>>>
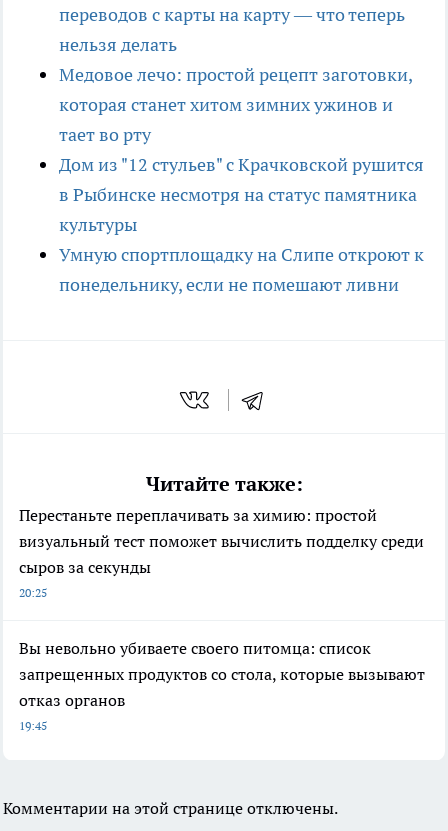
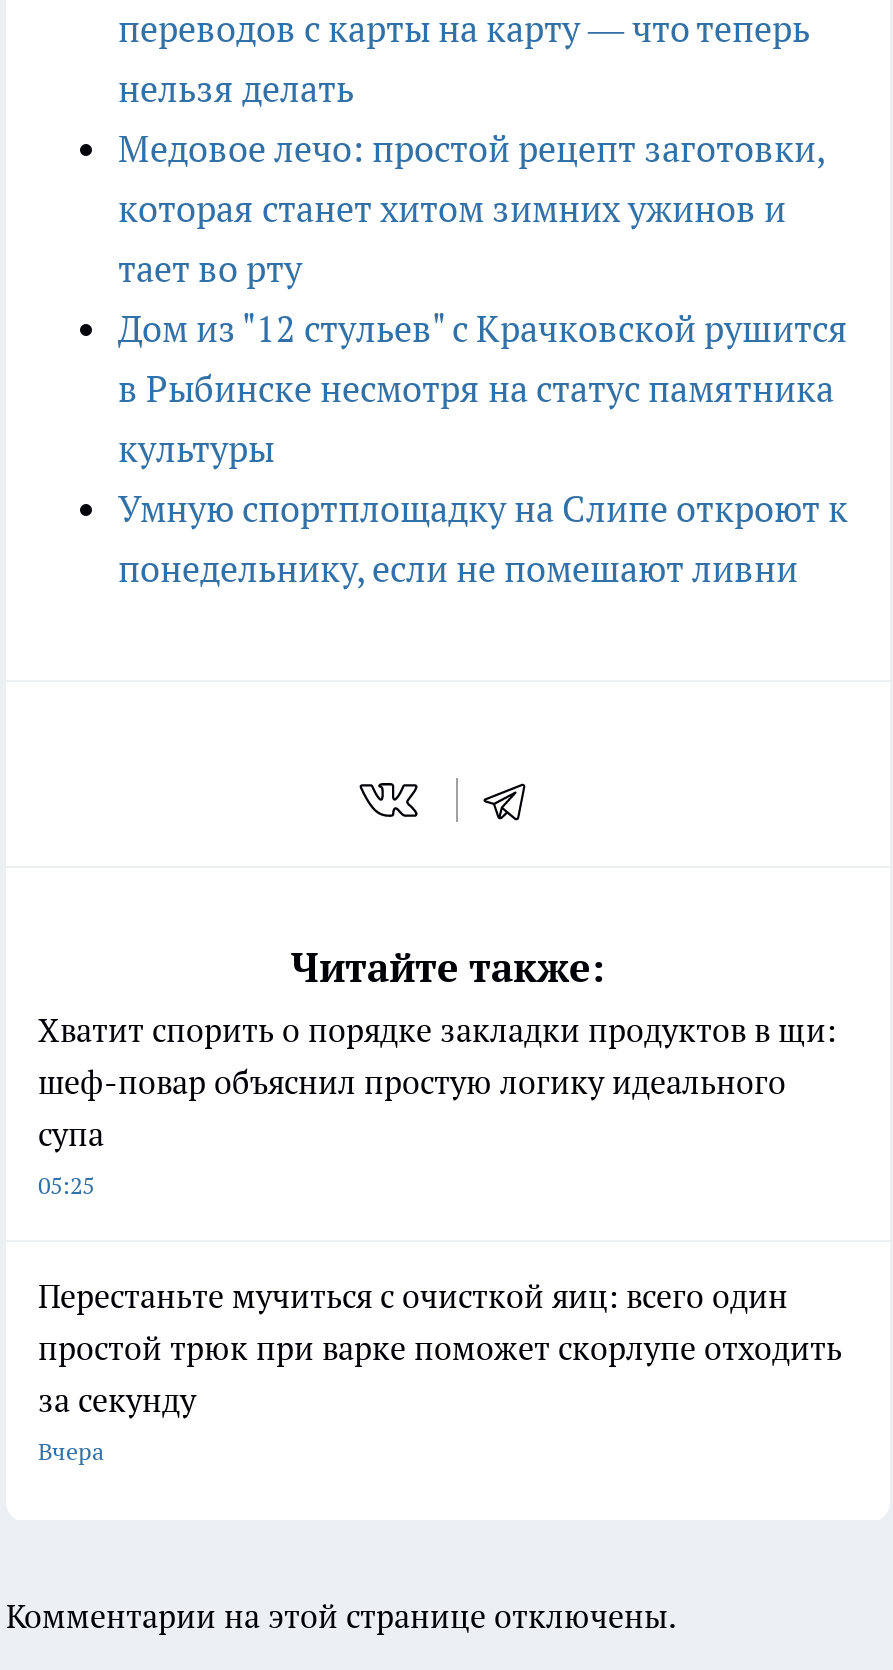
- Перестаньте переплачивать за химию: простой
- визуальный тест поможет вычислить подделку среди
- сыров за секунды
- 20:25
+ Хватит спорить о порядке закладки продуктов в щи:
+ шеф-повар объяснил простую логику идеального
+ супа
+ 05:25

- Вы невольно убиваете своего питомца: список
- запрещенных продуктов со стола, которые вызывают
- отказ органов
- 19:45
+ Перестаньте мучиться с очисткой яиц: всего один
+ простой трюк при варке поможет скорлупе отходить
+ за секунду
+ Вчера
<<<
Exercise objective: Reproduce every line from the preceding data in which the word "простой" can be found.

Result of the task:
- Перестаньте переплачивать за химию: простой
+ простой трюк при варке поможет скорлупе отходить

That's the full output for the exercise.